Le Festival national de théâtre 2013
Le spectacle qui a ouvert la 23e édition du Festival national de théâtre et qui a bénéficié, d’ailleurs, du plus grand nombre de représentations dans ce festival a été « Les Troyennes », d’après Euripide, monté par le très connu metteur en scène Andrei Şerban. Ce spectacle, Andrei Şerban l’a réalisé pour la première fois en 1974, à New York, sur la scène du théâtre « La MaMa ». En 1990, il était mis en scène avec les comédiens du Théâtre national de Bucarest, en tant que partie médiane de la « Trilogie antique » ayant marqué, symboliquement, la renaissance du théâtre roumain.
Luana Pleşea, 09.11.2013, 13:00
En 2012, Andrei Şerban a repris « Les Troyennes », cette fois-ci avec les chanteurs de l’Opéra national de Iaşi. Pourquoi, Andrei Şerban ? « C’est que Beatrice Rancea, nommée à la tête de l’Opéra de Iaşi, avait fait partie, dans les années ’90, de l’équipe du Théâtre national de Bucarest où j’ai monté pour la première fois cette tragédie. Et elle a gardé la nostalgie de cette Trilogie, qu’elle voulait reprendre, d’une façon ou d’une autre. Pourquoi à l’Opéra ? Parce que « Les Troyennes » sont une sorte d’opéra, joué et chanté par les acteurs. Cette fois-ci, les personnages sont joués par des musiciens professionnels : chanteurs et cantatrices, chœur et solistes de l’Opéra de Iaşi, qui ont été ravis de vivre cette expérience tout à fait différente de ce qu’ils font d’habitude.
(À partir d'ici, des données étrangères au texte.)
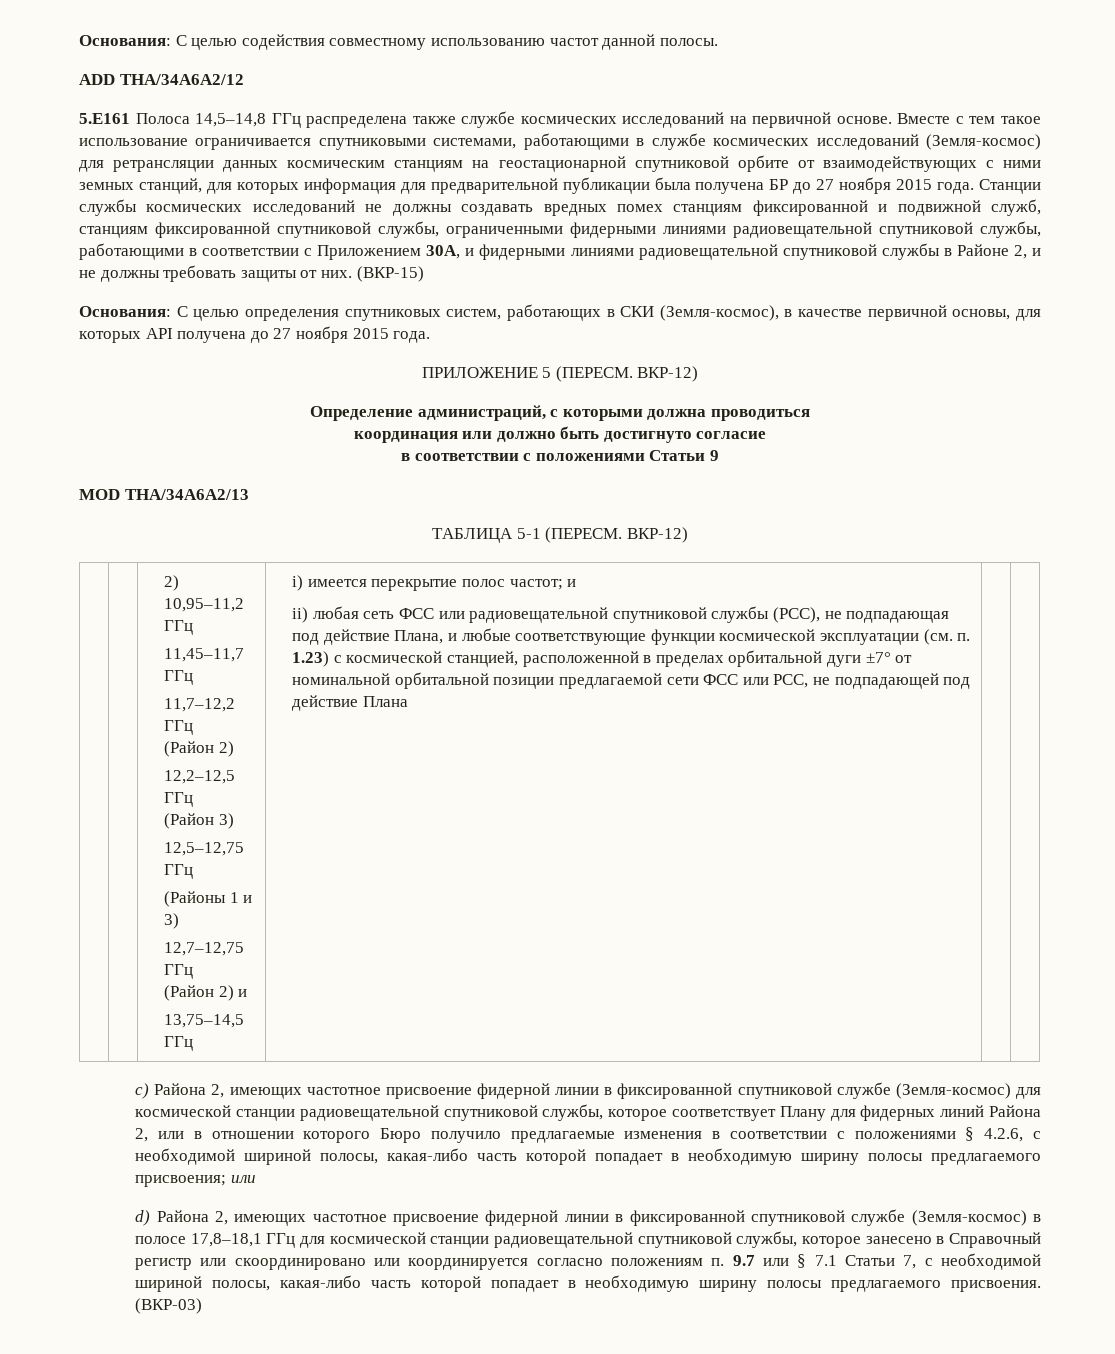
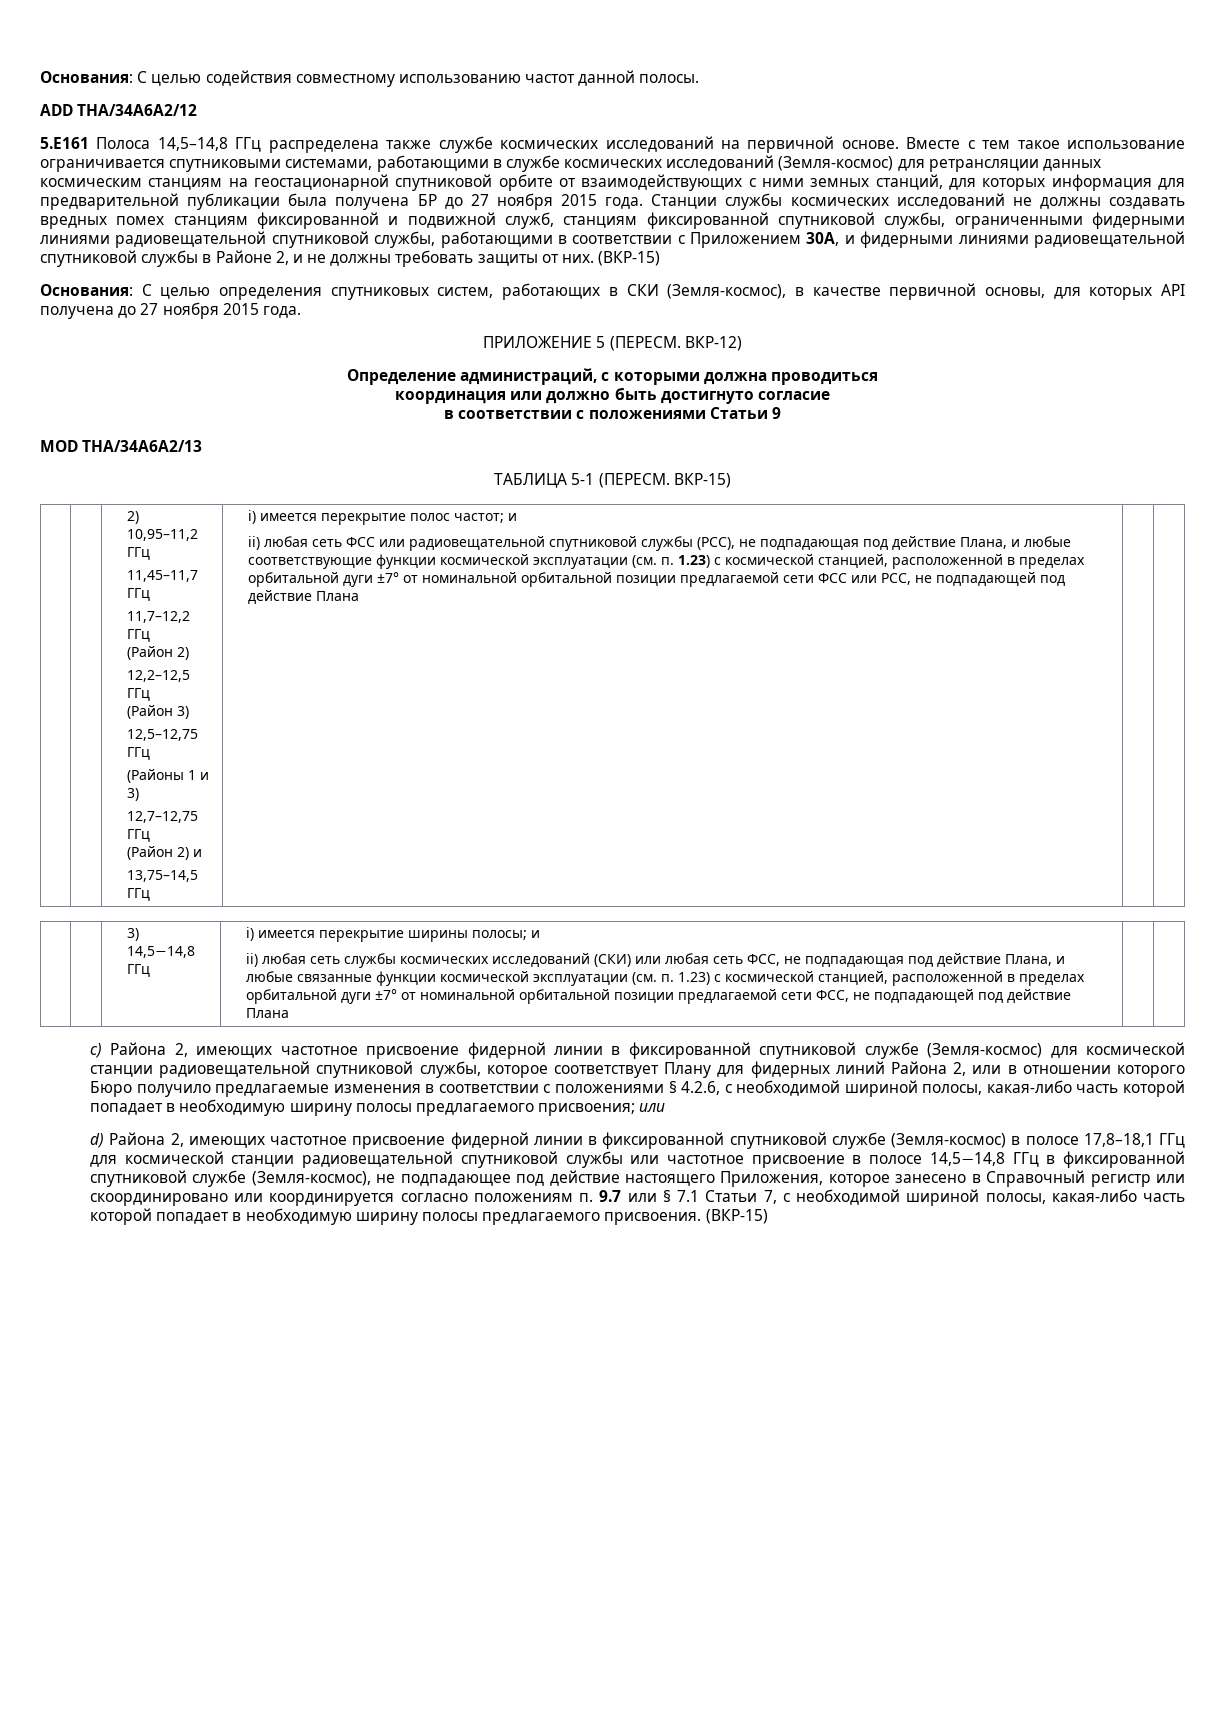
- ТАБЛИЦА 5-1 (ПЕРЕСМ. ВКР-12)
+ ТАБЛИЦА 5-1 (ПЕРЕСМ. ВКР-15)
+ 3) 14,5−14,8 ГГц | i) имеется перекрытие ширины полосы; и
+ ii) любая сеть службы космических исследований (СКИ) или любая сеть ФСС, не подпадающая под действие Плана, и любые связанные функции космической эксплуатации (см. п. 1.23) с космической станцией, расположенной в пределах орбитальной дуги ±7° от номинальной орбитальной позиции предлагаемой сети ФСС, не подпадающей под действие Плана
- d) Района 2, имеющих частотное присвоение фидерной линии в фиксированной спутниковой службе (Земля-космос) в полосе 17,8–18,1 ГГц для космической станции радиовещательной спутниковой службы, которое занесено в Справочный регистр или скоординировано или координируется согласно положениям п. 9.7 или § 7.1 Статьи 7, с необходимой шириной полосы, какая-либо часть которой попадает в необходимую ширину полосы предлагаемого присвоения. (ВКР-03)
+ d) Района 2, имеющих частотное присвоение фидерной линии в фиксированной спутниковой службе (Земля-космос) в полосе 17,8–18,1 ГГц для космической станции радиовещательной спутниковой службы или частотное присвоение в полосе 14,5−14,8 ГГц в фиксированной спутниковой службе (Земля-космос), не подпадающее под действие настоящего Приложения, которое занесено в Справочный регистр или скоординировано или координируется согласно положениям п. 9.7 или § 7.1 Статьи 7, с необходимой шириной полосы, какая-либо часть которой попадает в необходимую ширину полосы предлагаемого присвоения. (ВКР-15)

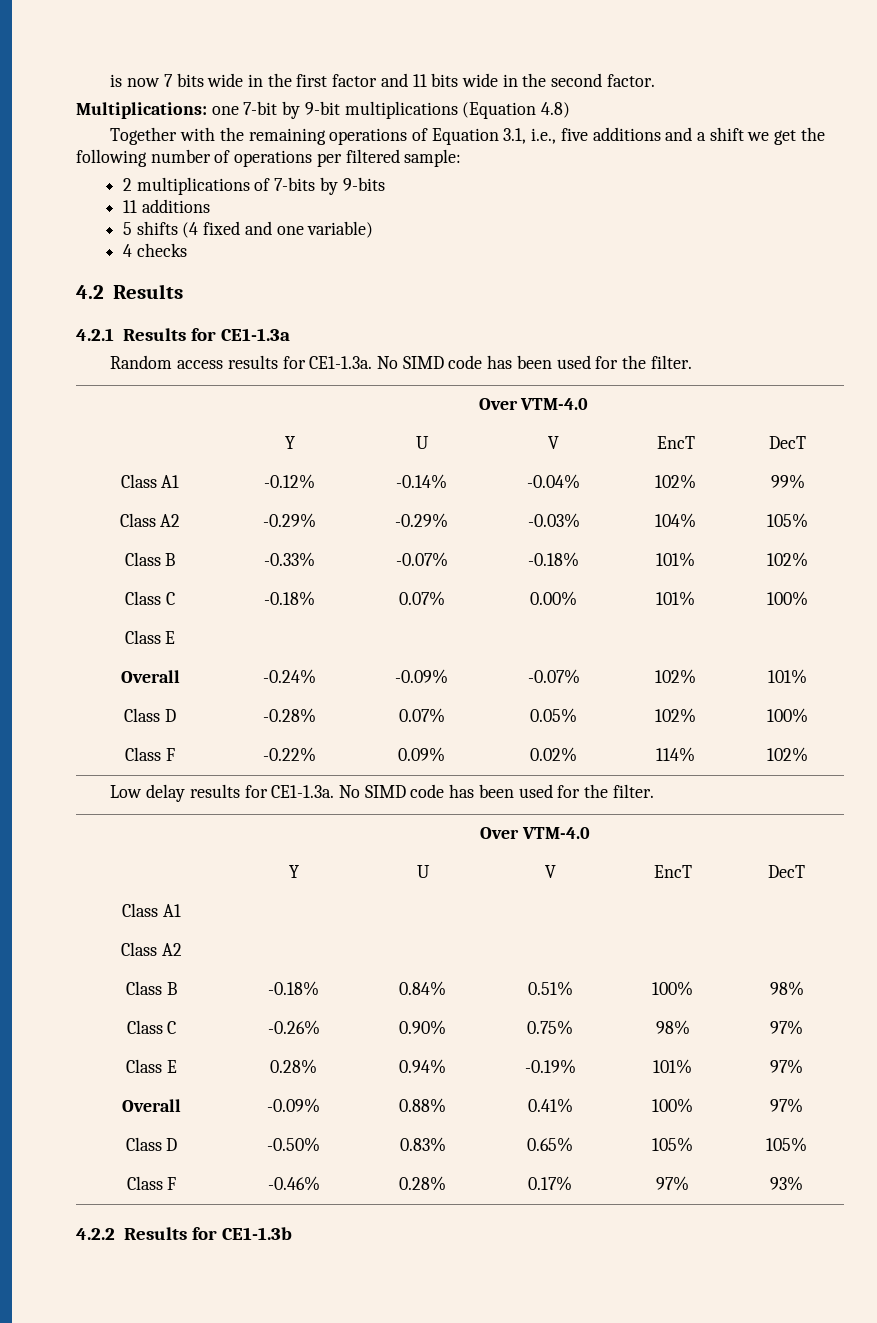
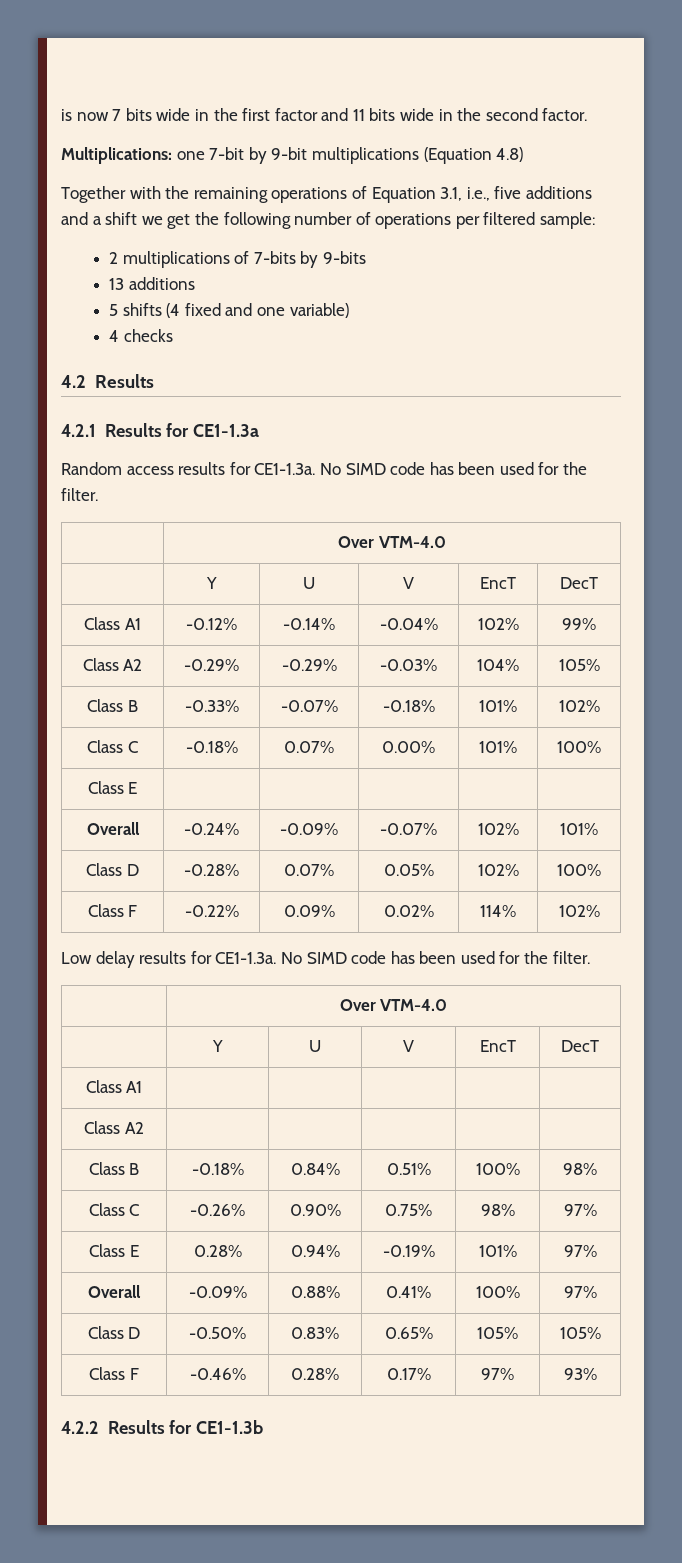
- 11 additions
+ 13 additions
Cela a été également une expérience pour les jeunes spectateurs, qui n’étaient pas encore nés en ’90. Certains d’entre eux apprennent à l’école ce qu’a représenté cette Trilogie, entrée aussi bien en Roumanie qu’aux Etats-Unis dans l’histoire du théâtre. »
Andrei Şerban estime que « Les Troyennes » trouvent très bien leur place dans le contexte social actuel : « C’est une tragédie écrite il y a 2.500 ans, mais qui est universelle. Je pense que toutes les périodes sont marquées par des tensions, dans ce qui se passe sur la scène, on peut trouver des références à ce que la liberté ou la prison signifient sur le plan social ou sur un plan purement humain — car il existe en nous-mêmes une prison et un désir de liberté. Ces deux mots sont extrêmement présents dans le spectacle et les spectateurs qui l’ont vu il y a 20 ans et sont revenus le revoir maintenant, ont affirmé — à ma grande joie — qu’il a la même force, la même vitalité, la même fraîcheur qu’en ’90. »
Le public de l’édition 2013 du Festival national de théâtre, achevée le 3 novembre, a pu voir en avant-première, pour ainsi dire, le spectacle qui sera présenté en 2014, dans la sélection officielle du Festival d’Avignon, en France, et qui est inclus dans la saison du Théâtre national de Bruxelles.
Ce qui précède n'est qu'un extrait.